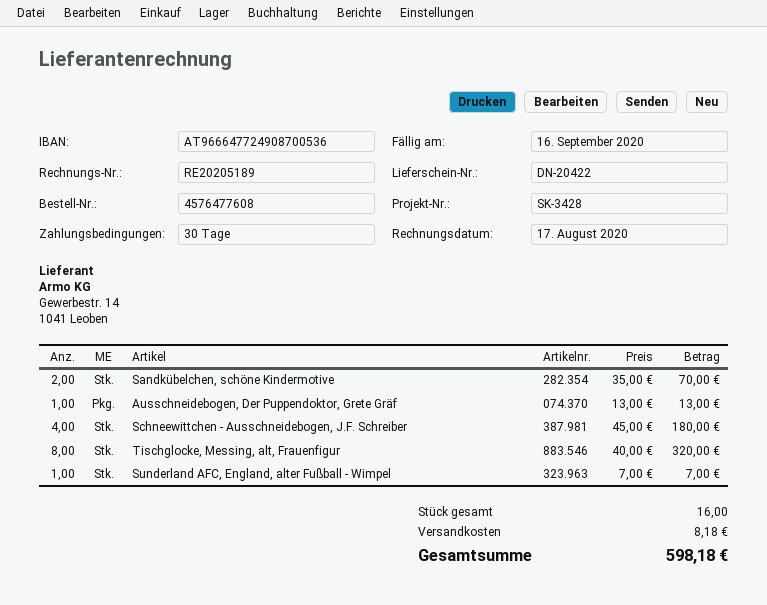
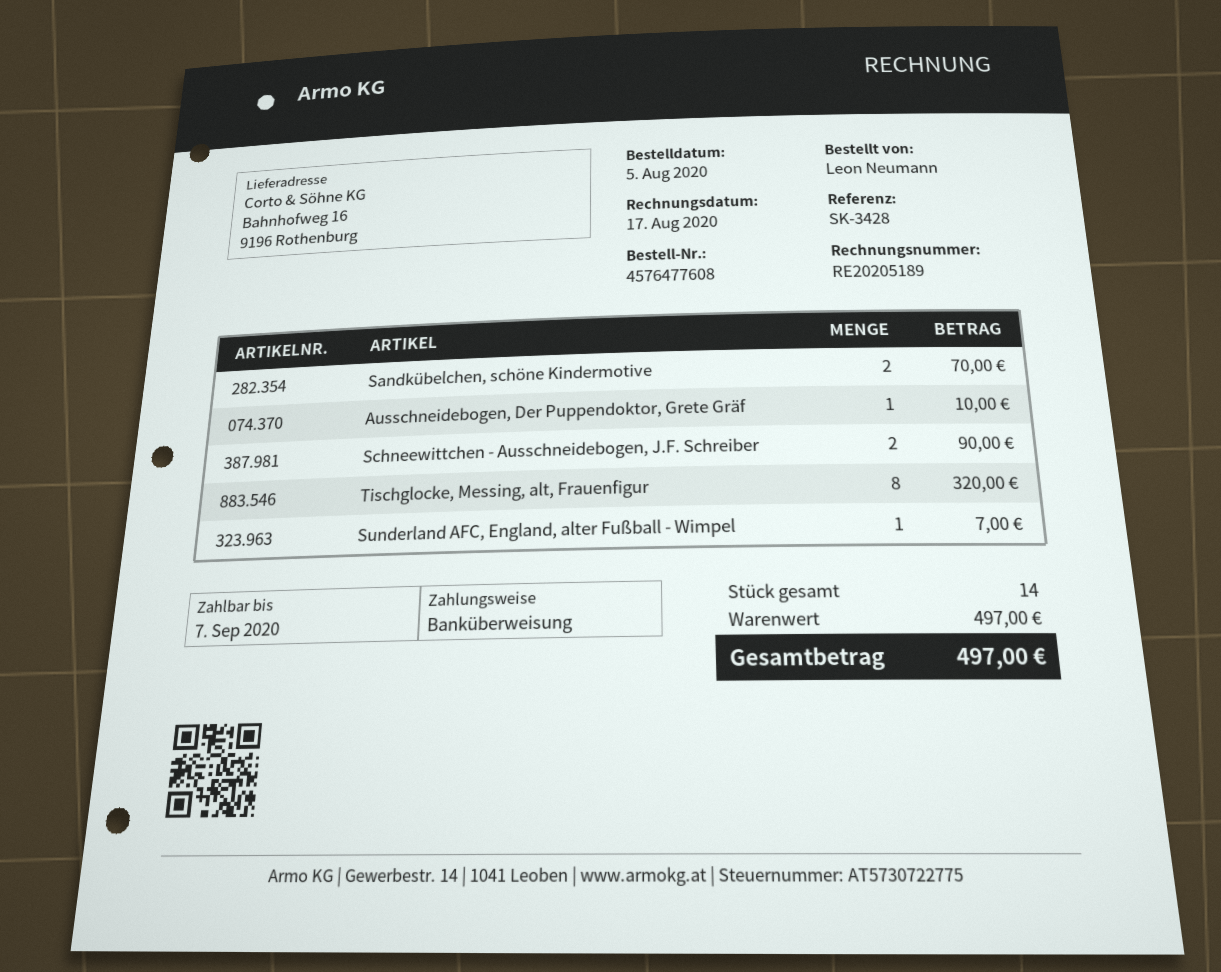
due date: 2020-09-16 -> 2020-09-07
Ausschneidebogen, Der Puppendoktor, Grete Gräf: 1 for 13.00 -> 1 for 10.00
Schneewittchen - Ausschneidebogen, J.F. Schreiber: 4 for 180.00 -> 2 for 90.00
total quantity: 16 -> 14
shipping: 8.18 -> none
total: 598.18 -> 497.00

• [Work required] Would you filter the records and copy each line that contains the word "Ausschneidebogen"?

• [Answer box]
Ausschneidebogen, Der Puppendoktor, Grete Gräf: 1 for 13.00 -> 1 for 10.00
Schneewittchen - Ausschneidebogen, J.F. Schreiber: 4 for 180.00 -> 2 for 90.00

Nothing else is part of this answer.